Subject Area Molecular and Cellular Neurology and Neuropathology
Term since 2024
Project identifier Deutsche Forschungsgemeinschaft (DFG) - Project number 547786666
 
Human synucleinopathies are a heterogenic class of neurodegenerative disorders characterized by aggregation of the protein alpha-synuclein (aSyn). They include Parkinson’s disease (PD), dementia with Lewy bodies (DLB) and multiple system atrophy (MSA). PD, DLB and MSA display specific characteristics regarding their cell type- and brain region-specific aSyn deposition. Furthermore, a panel of post-translational protein modifications has been identified that affects aSyn structure and aggregation and, thereby, contributes to disease initiation and/or progression.
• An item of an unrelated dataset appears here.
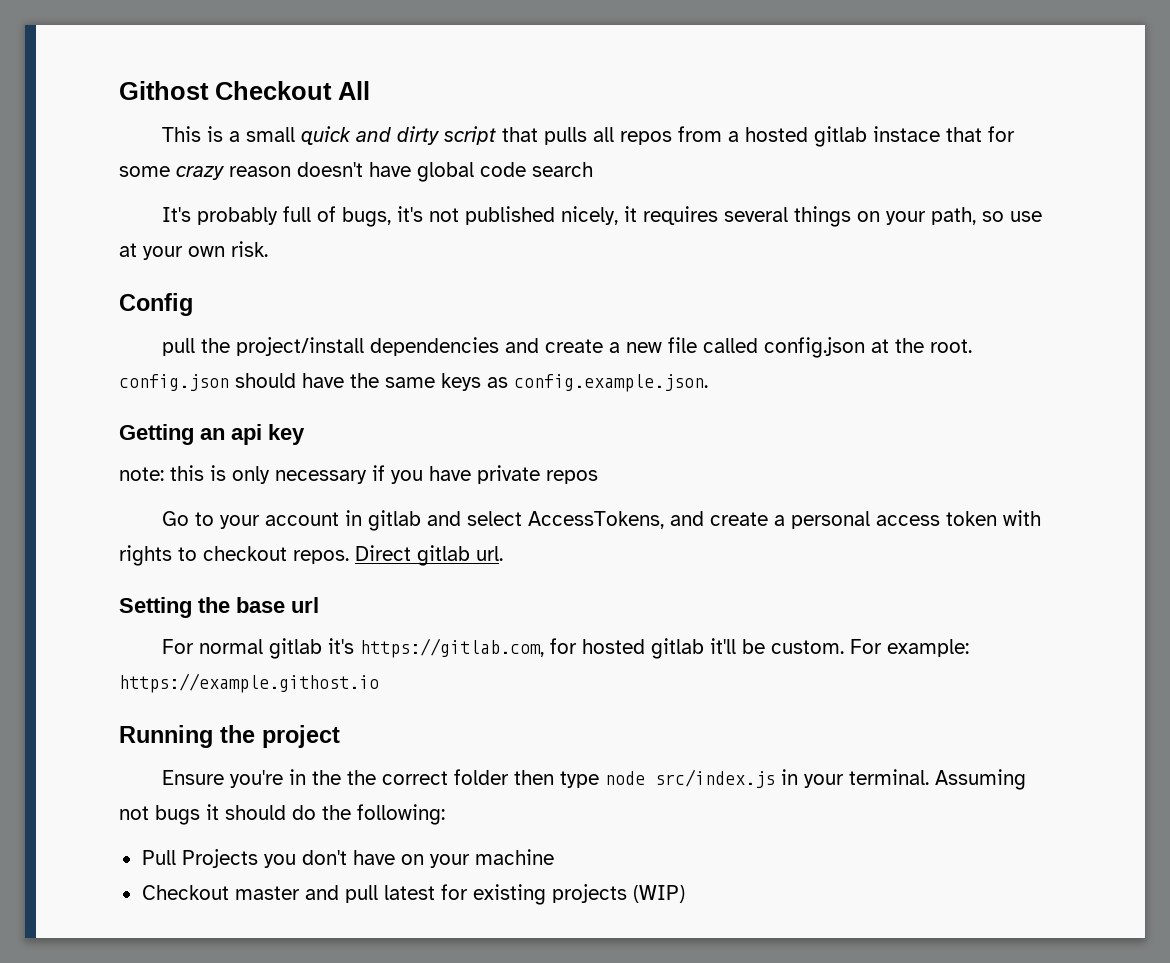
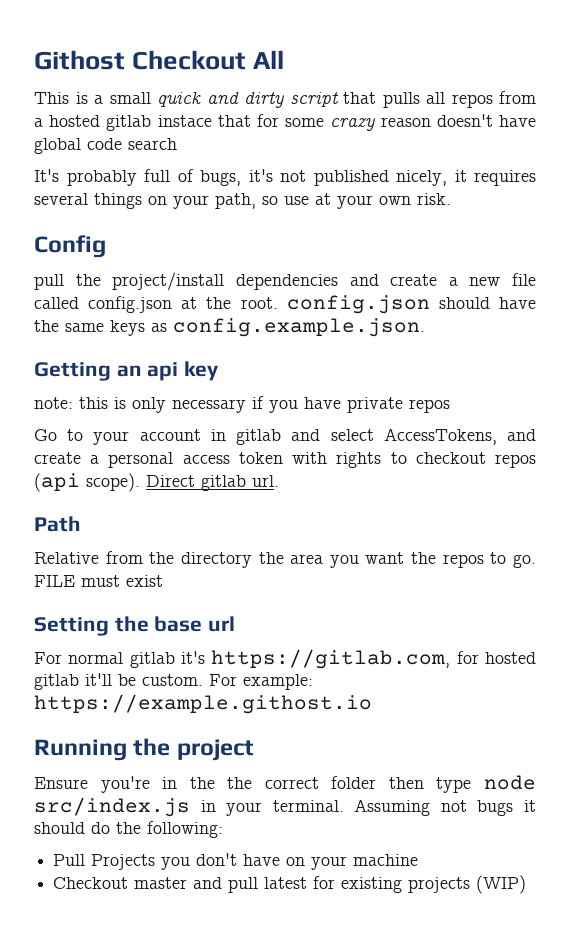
- Go to your account in gitlab and select AccessTokens, and create a personal access token with rights to checkout repos.
+ Go to your account in gitlab and select AccessTokens, and create a personal access token with rights to checkout repos (api scope).
+ Path
+ Relative from the directory the area you want the repos to go. FILE must exist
We recently discovered a novel pyroglutamate (pE) modification of N-terminally truncated aSyn that is associated with neurotoxic oligomer formation and might be catalyzed by glutaminyl cyclase (QC) or its isoenzyme isoQC. In the present proposal we will test the hypothesis that defined pE-modified aSyn variants – pE24-aSyn, pE62-aSyn and pE79-aSyn – display specific characteristics regarding the cell type- and brain region-specific aSyn aggregation in the clinical entities investigated. The proposed experimental work will be done using well-characterized human brain tissue and immunohistological methods as well as biochemical extraction procedures to detect different aggregation forms of pE-aSyn such as oligomers and fibrils in tissue fractions characterized by different solubility in detergents. To test this hypothesis, we will address three specific aims. Aim 1: Are there brain region-specific characteristics in the abundance of the pE-aSyn variants? If so; do they follow a similar pattern in the three synucleinopathies investigated? Aim 2: Is the cell type-specific localization of the different pE-aSyn variants similar? Are the pE-aSyn variants co-localized to QC or isoQC? Are there differences in the cell type-specific localization of pE-aSyn variants in PD, DLB and MSA? Aim 3: Can pE-aSyn variants be detected in oligomeric and fibrillary aggregates isolated from human brain tissue? What is the proportion of distinct pE-aSyn variants in aggregates characterized by solubility in detergents? Do pE-aSyn variants trigger aSyn aggregation in seed amplification assays? The results of this study will allow drawing conclusions on the implications of pE24-aSyn, pE62-aSyn and pE79-aSyn in human synucleinopathies.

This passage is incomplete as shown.